Отец выручал его… Брат разорил нашу семью, но родители
по-прежнему души в нем не чают. Ему просто не повезло — так считают они… Какой
смысл об этом вспоминать?
— Никакого, наверное, — не выдержал я.
— Смысл в том, что, глядя на брата, я понял, как можно
использовать с выгодой для себя доброту доверчивых женщин. Этот вывод как бы
повисал в воздухе, был сначала чисто теоретическим. Я тогда был довольно
скучным, неразвитым парнем. Нигде и ни в чем не преуспевал. Но однажды я
познакомился с женщиной. Она была замужем.
Муж был гораздо старше ее. Она влюбилась в меня, давала мне
деньги, ругала за то, что я такой мрачный и неуклюжий. Она платила за мое
образование! Боже, я занимался даже ораторским искусством! Я… я… сходил по ней
с ума. У нее не было детей, и я был ее любовником и сыном, которого она
нянчила, воспитывала, выращивала, тренировала.
— Что с ней случилось? — спросила Берта.
Он посмотрел ей в глаза.
— Муж узнал о нашей связи и убил ее, — медленно сказал
Хармли.
Берта содрогнулась.
— А вы что с ним сделали?
— Ничего, — ответил Хармли, сжимая кулаки с такой силой, что
кожа побелела на костяшках пальцев.
— Почему? — спросил я.
— Он не был так глуп, чтобы взять ружье и бабахнуть в нее.

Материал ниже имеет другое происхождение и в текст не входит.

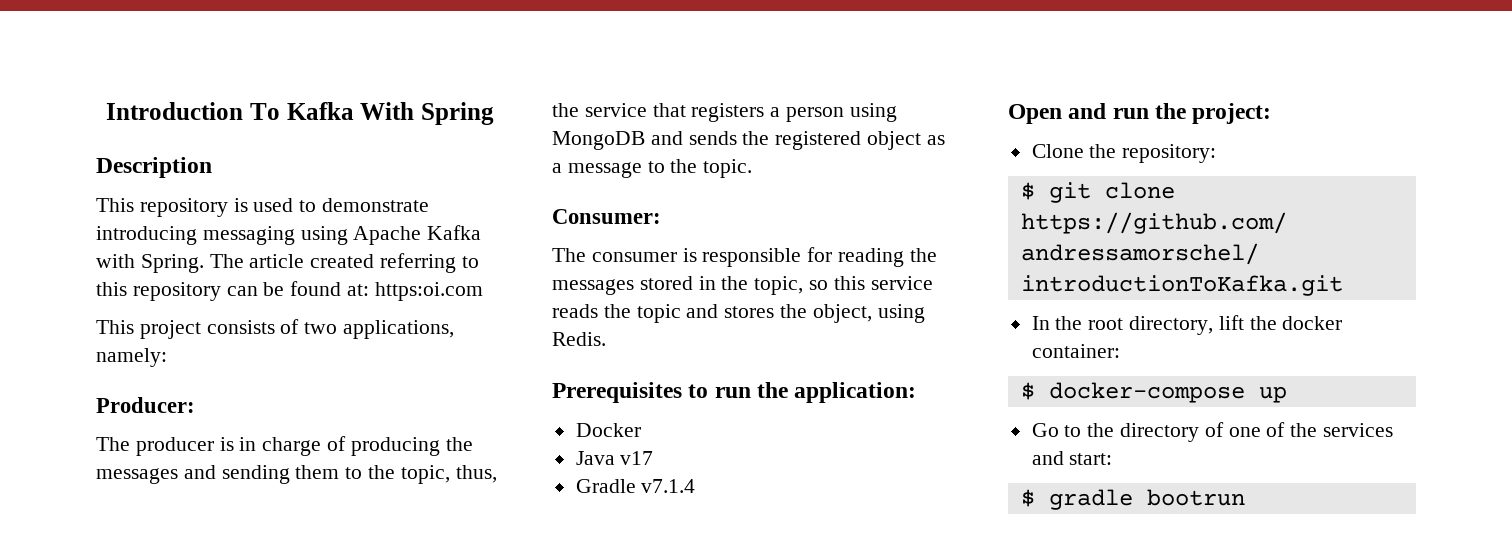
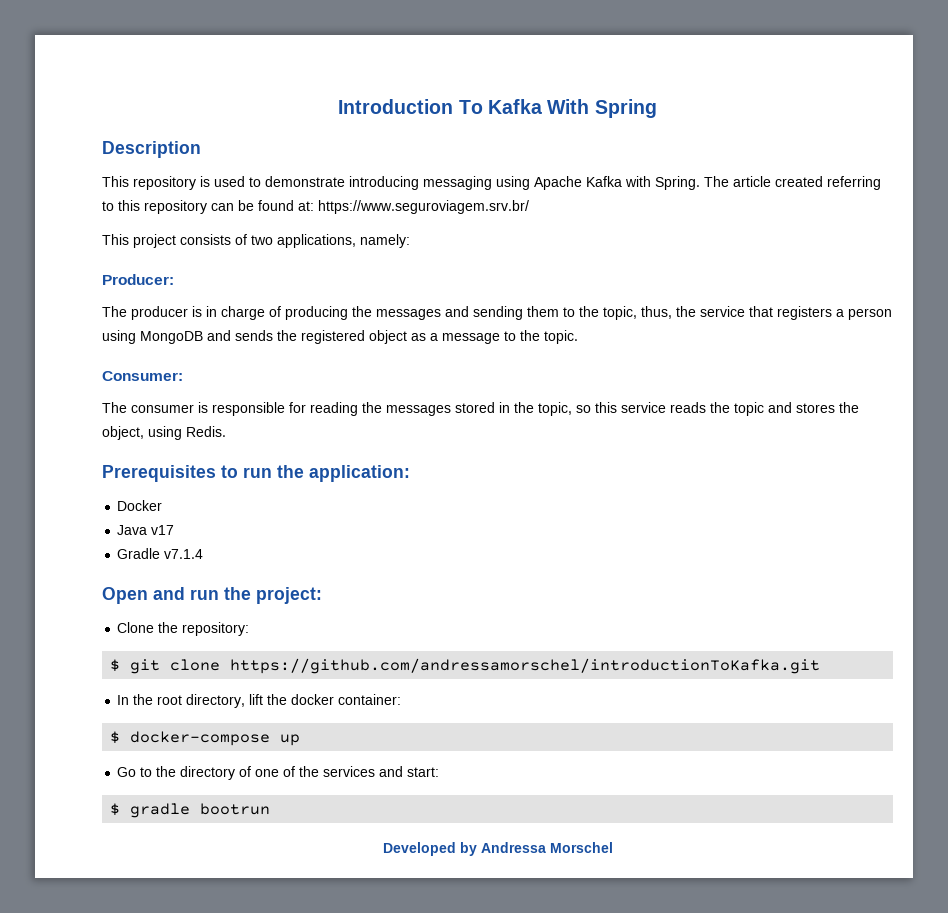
[374,282,483,301] https:oi.com -> [318,200,529,214] https://www.seguroviagem.srv.br/
(1245, 497) none -> [382,842,613,856] // Developed by Andressa Morschel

Он придумал дьявольский способ. Так что непонятным оказалось, кто умертвил ее —
он или я. Если б я стал дергаться, попытался возбудить дело, он бы все свалил
на меня.
— Как же все-таки она умерла? — Берта явно была потрясена и,
несомненно, сочувствовала Хармли.
— Она умерла… в моих объятиях.
— Яд? — предположил я.
— Да, он отравил ее. Был день ее рождения, мы условились
встретиться. Он следил за ней и знал о нашем свидании. Сказал, что идет на
собрание масонской ложи. Но перед уходом открыл бутылку шампанского, поздравил
свою жену. Они выпили. Он еще раз наполнил бокалы.
Они снова выпили. Он отправился на собрание, она пришла ко
мне. Через полчаса ей стало плохо. Сначала мы ни о чем не подозревали. Но потом
она догадалась. Начались судороги… Это было ужасно! Я умолял ее позволить
вызвать врача, но она настаивала на том, чтобы я отвез ее домой. И там она…
«Скорая помощь» уже не потребовалась.
Хармли умолк. Он побледнел, на лбу его выступили капельки
пота. Мы опять погрузились в молчание.
Я выждал, пока Хармли немного успокоился, выражение его лица
смягчилось.
— Что же было дальше?
— Я тогда чуть с ума не сошел. Пытался забыться…
Пил… Не помогло. Она оставила мне немного денег.
Я продержался какое-то время. Искал работу. Меня взяли в
кафе — эстрадником, развлекать гостей. Скоро я превратился в жиголо, ублажал
пожилых женщин… Мне было все равно, чем заниматься. Я впервые применил на
практике то, чему учила меня Оливия, — производить впечатление беззаботного
весельчака, счастливчика… Успех за успехом, я стал зарабатывать таким образом
хорошие деньги. — Хармли криво усмехнулся. — Я узнал кое-что о психологии
женщин, у которых… преуспевающий муж.
Он делает деньги и так прикован к своему занятию, что не
обращает внимания на жену. Это самые одинокие женщины из всех, которых я видел.
Брак их связывает, конечно, до некоторой степени. Они зависят от человека, для
которого… ничего не значат. Эти женщины тоскуют. Они хотят, чтобы их замечали,
чтобы за ними ухаживали, говорили им комплименты, ценили. Хотят ощущать себя не
вешалкой для платьев, а живым существом.